● **Problem**: An exact transcription of all the data is required, with every image removed.

● **Data for this task**:
++++++++
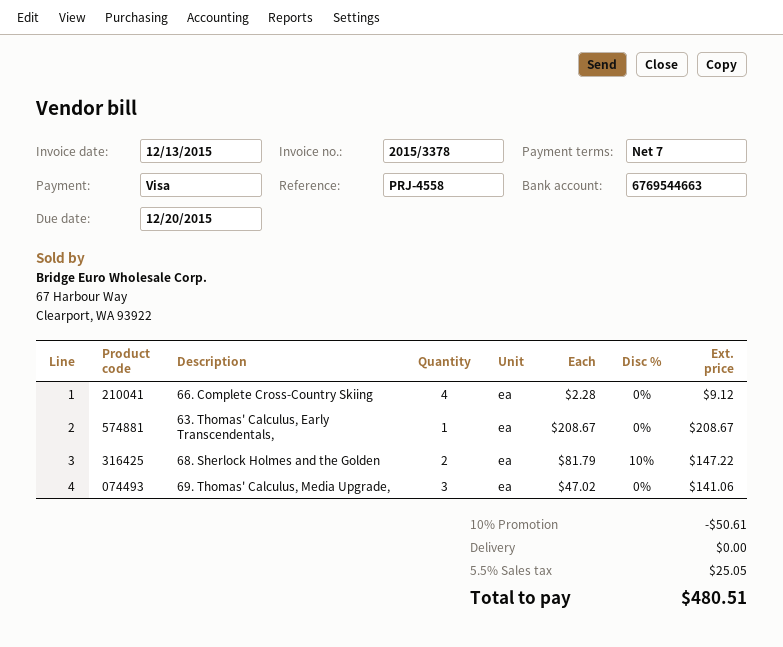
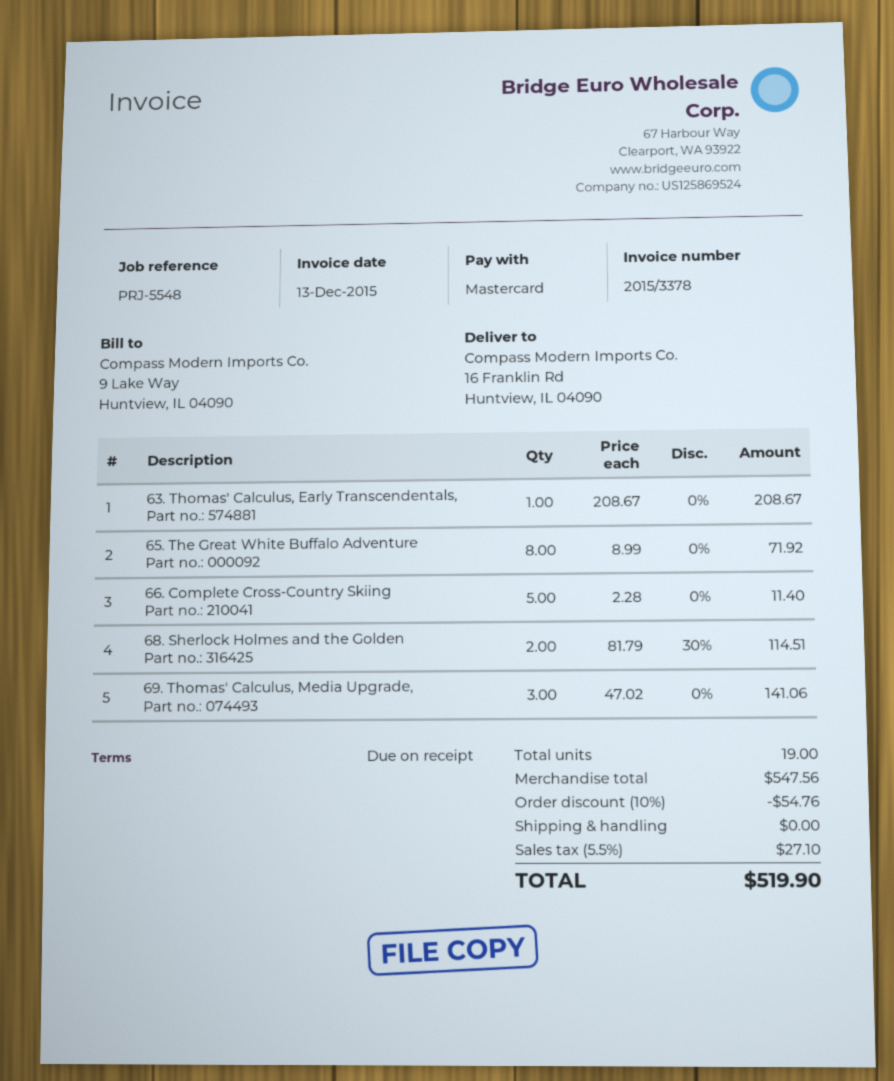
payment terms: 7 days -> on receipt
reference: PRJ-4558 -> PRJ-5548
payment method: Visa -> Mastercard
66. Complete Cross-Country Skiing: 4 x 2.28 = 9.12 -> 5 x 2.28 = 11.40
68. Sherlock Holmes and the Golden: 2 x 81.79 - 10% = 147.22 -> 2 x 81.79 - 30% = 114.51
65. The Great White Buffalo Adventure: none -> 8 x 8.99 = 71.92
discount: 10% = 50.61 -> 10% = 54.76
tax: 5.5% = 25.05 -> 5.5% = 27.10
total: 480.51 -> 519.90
++++++++
● **Response to the task**:
payment terms: 7 days -> on receipt
reference: PRJ-4558 -> PRJ-5548
payment method: Visa -> Mastercard
66. Complete Cross-Country Skiing: 4 x 2.28 = 9.12 -> 5 x 2.28 = 11.40
68. Sherlock Holmes and the Golden: 2 x 81.79 - 10% = 147.22 -> 2 x 81.79 - 30% = 114.51
65. The Great White Buffalo Adventure: none -> 8 x 8.99 = 71.92
discount: 10% = 50.61 -> 10% = 54.76
tax: 5.5% = 25.05 -> 5.5% = 27.10
total: 480.51 -> 519.90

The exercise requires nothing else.